Items listed in a dataset:

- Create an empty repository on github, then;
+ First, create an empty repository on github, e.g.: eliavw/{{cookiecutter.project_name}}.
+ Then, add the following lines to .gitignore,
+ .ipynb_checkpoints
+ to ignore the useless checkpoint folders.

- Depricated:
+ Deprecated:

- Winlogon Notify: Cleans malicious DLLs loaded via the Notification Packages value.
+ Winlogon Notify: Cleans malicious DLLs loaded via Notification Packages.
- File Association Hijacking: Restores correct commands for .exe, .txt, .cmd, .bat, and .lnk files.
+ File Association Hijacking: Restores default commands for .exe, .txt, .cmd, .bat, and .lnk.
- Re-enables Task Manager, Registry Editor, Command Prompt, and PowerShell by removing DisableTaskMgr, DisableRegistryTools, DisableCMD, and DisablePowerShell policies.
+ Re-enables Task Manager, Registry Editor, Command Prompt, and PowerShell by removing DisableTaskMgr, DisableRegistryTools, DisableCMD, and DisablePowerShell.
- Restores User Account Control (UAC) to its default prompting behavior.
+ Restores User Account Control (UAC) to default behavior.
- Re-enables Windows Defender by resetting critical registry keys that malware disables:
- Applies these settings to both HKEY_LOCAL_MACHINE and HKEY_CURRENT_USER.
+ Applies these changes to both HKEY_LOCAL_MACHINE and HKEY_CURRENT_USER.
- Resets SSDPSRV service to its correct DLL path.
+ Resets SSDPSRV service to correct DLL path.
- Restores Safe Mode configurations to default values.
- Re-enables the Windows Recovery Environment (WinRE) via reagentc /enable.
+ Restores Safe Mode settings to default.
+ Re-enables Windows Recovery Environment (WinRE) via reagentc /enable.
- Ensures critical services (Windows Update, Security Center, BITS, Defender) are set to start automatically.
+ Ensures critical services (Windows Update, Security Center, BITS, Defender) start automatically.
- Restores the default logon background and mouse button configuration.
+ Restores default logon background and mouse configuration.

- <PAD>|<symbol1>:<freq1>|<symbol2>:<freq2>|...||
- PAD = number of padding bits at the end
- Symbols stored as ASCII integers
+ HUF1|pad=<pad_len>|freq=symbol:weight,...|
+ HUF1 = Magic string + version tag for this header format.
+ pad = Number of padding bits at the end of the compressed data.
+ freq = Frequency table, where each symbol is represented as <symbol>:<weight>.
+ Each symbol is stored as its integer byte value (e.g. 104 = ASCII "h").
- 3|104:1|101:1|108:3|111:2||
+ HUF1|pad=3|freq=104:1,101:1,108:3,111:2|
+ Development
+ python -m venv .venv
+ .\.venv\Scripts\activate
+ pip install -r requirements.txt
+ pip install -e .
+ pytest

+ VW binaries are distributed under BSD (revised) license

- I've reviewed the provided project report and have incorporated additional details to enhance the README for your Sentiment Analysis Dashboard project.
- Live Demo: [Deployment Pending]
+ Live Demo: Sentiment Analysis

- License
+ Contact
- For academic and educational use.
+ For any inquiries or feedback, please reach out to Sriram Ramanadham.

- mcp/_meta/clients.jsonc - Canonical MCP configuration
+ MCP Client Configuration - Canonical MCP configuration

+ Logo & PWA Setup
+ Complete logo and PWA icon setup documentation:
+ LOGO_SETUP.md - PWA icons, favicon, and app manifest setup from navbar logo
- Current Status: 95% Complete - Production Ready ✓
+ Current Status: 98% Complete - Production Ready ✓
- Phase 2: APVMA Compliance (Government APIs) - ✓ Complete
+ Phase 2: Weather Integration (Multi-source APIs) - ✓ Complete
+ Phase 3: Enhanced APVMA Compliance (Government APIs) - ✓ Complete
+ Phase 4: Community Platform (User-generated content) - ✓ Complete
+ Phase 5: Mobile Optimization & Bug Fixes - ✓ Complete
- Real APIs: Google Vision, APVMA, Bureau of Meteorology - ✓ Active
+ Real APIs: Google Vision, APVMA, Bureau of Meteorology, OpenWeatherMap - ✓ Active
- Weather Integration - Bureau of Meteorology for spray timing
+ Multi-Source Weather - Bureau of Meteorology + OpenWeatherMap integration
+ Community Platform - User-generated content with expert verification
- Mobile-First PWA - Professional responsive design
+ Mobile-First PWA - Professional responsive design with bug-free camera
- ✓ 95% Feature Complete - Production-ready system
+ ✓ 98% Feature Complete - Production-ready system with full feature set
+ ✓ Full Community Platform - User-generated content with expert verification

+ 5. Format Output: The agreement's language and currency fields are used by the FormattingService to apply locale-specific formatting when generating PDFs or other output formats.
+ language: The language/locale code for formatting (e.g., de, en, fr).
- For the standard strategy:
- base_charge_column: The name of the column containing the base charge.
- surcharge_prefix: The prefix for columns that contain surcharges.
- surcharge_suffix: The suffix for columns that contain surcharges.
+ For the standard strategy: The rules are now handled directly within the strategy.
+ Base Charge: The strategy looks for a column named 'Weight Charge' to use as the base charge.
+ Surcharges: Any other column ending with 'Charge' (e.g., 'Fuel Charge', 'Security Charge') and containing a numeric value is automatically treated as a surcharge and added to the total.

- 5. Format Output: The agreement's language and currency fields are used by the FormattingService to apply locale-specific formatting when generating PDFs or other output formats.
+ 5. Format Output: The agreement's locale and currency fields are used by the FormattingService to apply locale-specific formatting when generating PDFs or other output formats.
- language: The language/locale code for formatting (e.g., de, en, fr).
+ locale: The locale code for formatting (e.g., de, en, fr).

> WORK INSTRUCTIONS:
After locating the line holding "- ✓ 95% Feature" above, output exactly that line and every line after it through the line holding "- 5. Format". Include nothing else.

> FINISHED TASK:
- ✓ 95% Feature Complete - Production-ready system
+ ✓ 98% Feature Complete - Production-ready system with full feature set
+ ✓ Full Community Platform - User-generated content with expert verification

+ 5. Format Output: The agreement's language and currency fields are used by the FormattingService to apply locale-specific formatting when generating PDFs or other output formats.
+ language: The language/locale code for formatting (e.g., de, en, fr).
- For the standard strategy:
- base_charge_column: The name of the column containing the base charge.
- surcharge_prefix: The prefix for columns that contain surcharges.
- surcharge_suffix: The suffix for columns that contain surcharges.
+ For the standard strategy: The rules are now handled directly within the strategy.
+ Base Charge: The strategy looks for a column named 'Weight Charge' to use as the base charge.
+ Surcharges: Any other column ending with 'Charge' (e.g., 'Fuel Charge', 'Security Charge') and containing a numeric value is automatically treated as a surcharge and added to the total.

- 5. Format Output: The agreement's language and currency fields are used by the FormattingService to apply locale-specific formatting when generating PDFs or other output formats.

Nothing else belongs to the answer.